月曜日がやって来た。水名女学園で、青空の下、かのこと莉愛とまなかは、お弁当を食べていた。
「魔女を見つけ出すのが大変だったんですよ」
まなかが、昨日のことを振り返る。
「結局、どこにいたの?」
かのこが訊く。
「潰れた駄菓子屋の中でした。あの駄菓子屋、旅館のすぐ近くなんですよね」
旅館は、アーケード街の西口のすぐ裏手にある。そして、駄菓子屋で、海を見ていたフェリシアが左を向いた方に、アーケード街はあった。昼間は、海の方に太陽があり、また、神浜市から近いことも考えると、海は、南の方にある。つまり、駄菓子屋はアーケード街の西口にあるのである。かのこ達は、一旦、フェリシアとあやめを追って、アーケード街に入った後、戻ってきて、アーケード街から出て、旅館に行ったのである。
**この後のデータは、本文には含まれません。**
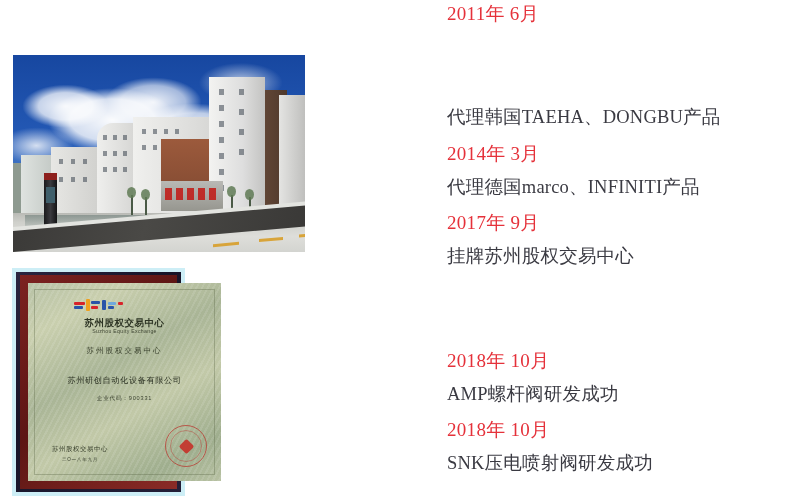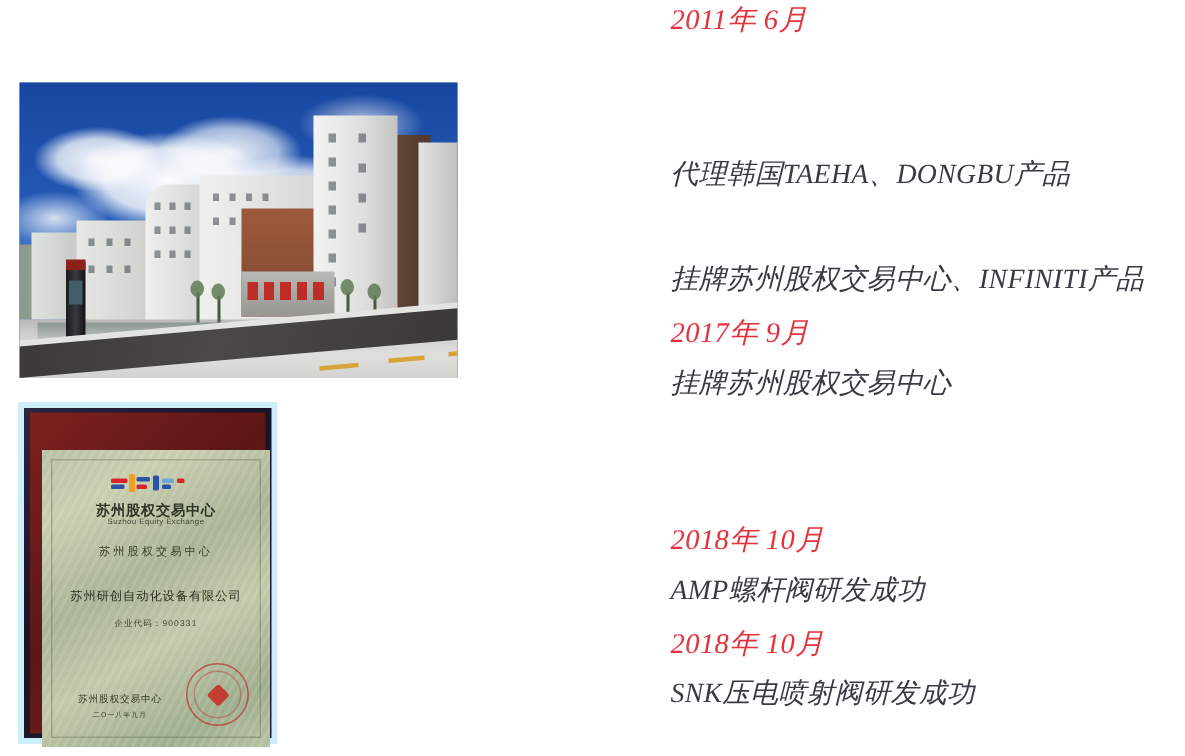--- a/index.html
+++ b/index.html
@@ -70,23 +70,23 @@
   
   .tree{position:absolute;width:2px;background:#4a5a46;}
   .tree-top{position:absolute;width:9px;height:11px;border-radius:50%;background:#5f7a55;opacity:.85;}
 
   
   .plaque-wrap{position:absolute;left:12px;top:268px;width:173px;height:228px;background:#cdeef6;padding:0;}
   .plaque-outer{position:absolute;left:4px;top:4px;width:165px;height:220px;
     background:linear-gradient(135deg,#2b2540,#171428 40%,#241f38);}
   .plaque-wood{position:absolute;left:8px;top:7px;width:157px;height:214px;
     background:linear-gradient(135deg,#7c2220,#5d1614 45%,#8a2b26);}
-  .plaque-plate{position:absolute;left:16px;top:32px;width:152px;height:198px;
+  .plaque-plate{position:absolute;left:16px;top:15px;width:169px;height:198px;
     background:linear-gradient(150deg,#b8c2a6 0%,#c9cfae 18%,#a9b596 42%,#c2c9a8 62%,#9fae8e 85%,#b7c1a2 100%);
-    overflow:hidden;}
+    overflow:hidden;padding-left:24px;}
   .plate-sheen{position:absolute;left:0;top:0;width:100%;height:100%;
     background:repeating-linear-gradient(118deg,rgba(255,255,255,.10) 0 2px,rgba(255,255,255,0) 2px 5px);}
   .plate-inner-line{position:absolute;left:6px;top:6px;right:6px;bottom:6px;border:1px solid rgba(90,100,70,.35);}
   .logo-mark{position:absolute;left:44px;top:14px;width:54px;height:16px;}
   .lm{position:absolute;border-radius:1px;}
   .plate-txt{position:absolute;left:0;width:100%;text-align:center;
     font-family:"Liberation Sans","DejaVu Sans",sans-serif;color:#2d3424;}
   .pt-cn{top:34px;font-size:9.5px;font-weight:bold;letter-spacing:.5px;}
   .pt-en{top:45px;font-size:5.2px;letter-spacing:.3px;color:#3d4432;}
   .pt-award{top:63px;font-size:7.5px;letter-spacing:2px;color:#373e2b;}
@@ -98,21 +98,20 @@
     border:1.6px solid rgba(186,48,42,.72);}
   .seal-in{position:absolute;left:50%;top:50%;width:11px;height:11px;margin:-5.5px 0 0 -5.5px;
     background:rgba(198,45,38,.88);border-radius:2px;transform:rotate(45deg);}
   .seal-ring{position:absolute;left:4px;top:4px;right:4px;bottom:4px;border-radius:50%;border:1px solid rgba(186,48,42,.40);}
 
   
   .timeline{position:absolute;left:447px;top:0;width:343px;height:504px;}
   .tl-line{
     position:absolute;left:0;white-space:nowrap;
     line-height:1;
-    font-style:italic;
   }
   .tl-date{color:#e5313a;font-size:19px;letter-spacing:.3px;}
   .tl-desc{color:#3a3a42;font-size:18.5px;letter-spacing:.2px;}
   .tl-indent{padding-left:11px;}
 </style>
 </head>
 <body>
 
 <div id="page">
 
@@ -226,21 +225,22 @@
       </div>
     </div>
   </div>
 
   <div class="timeline">
 
     <div class="tl-line tl-date" style="top:4px;">2011年  6月</div>
 
     <div class="tl-line tl-desc" style="top:108px;">代理韩国TAEHA、DONGBU产品</div>
 
-    <div class="tl-line tl-desc" style="top:178px;">挂牌苏州股权交易中心、INFINITI产品</div>
+    <div class="tl-line tl-date" style="top:144px;">2014年  3月</div>
+    <div class="tl-line tl-desc" style="top:178px;">代理德国marco、INFINITI产品</div>
 
     <div class="tl-line tl-date" style="top:213px;">2017年  9月</div>
     <div class="tl-line tl-desc" style="top:247px;">挂牌苏州股权交易中心</div>
 
 
     <div class="tl-line tl-date" style="top:351px;">2018年  10月</div>
     <div class="tl-line tl-desc" style="top:385px;">AMP螺杆阀研发成功</div>
 
     <div class="tl-line tl-date" style="top:420px;">2018年  10月</div>
     <div class="tl-line tl-desc" style="top:454px;">SNK压电喷射阀研发成功</div>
「魔女を斃してくれて助かったわ。救出組の方は、かなり疲弊していたから。かこちゃんと梢さんにも、お礼を言わないと」
かのこは、ドッペル解除の後、フェリシア以外、地面に倒れ伏していた光景を思い出す。
「今回の件では、みなさんに随分と助けられましたわ。特に、矢宵さんには」
莉愛は、自身の白い手に視線をやる。そこにはまだ少し、温かさが残っているような気がした。
「珍しく殊勝な態度ですね」
「珍しくとはなんですの⁉」
まなかがさらりと毒を吐く。
「何かお礼がしたいですわ」
「あ、それなら……」
かのこは、スケッチブックを見せる。
「じゃーん。寝相によってオシャレになるデザインのパジャマです。是非、阿見さんに着てみて欲しくて」
「……この肩のやつは何かしら……?」
「スギヒラタケです。昔は東北地方で食べられていたんですけど、実は毒キノコだということが二〇〇四年に発覚して、今では禁止なんですよ」
莉愛は沈黙した。何故スギヒラタケなのかを一瞬考え、分かるわけが無いと考えるのをやめた。
「かこちゃんとの会話から、ヒントを得たんですよ」
かのこは笑顔だった。莉愛は天に向かって叫ぶ。
「夏目かこぉおおおおおお!」
一方、その頃、神浜市立大学附属学校にいたかこは、首を傾げた。
「あれ、何故か今、とばっちりを受けたような感覚が……?」
神浜市の上に広がる夏空は、どこまでも続いていた。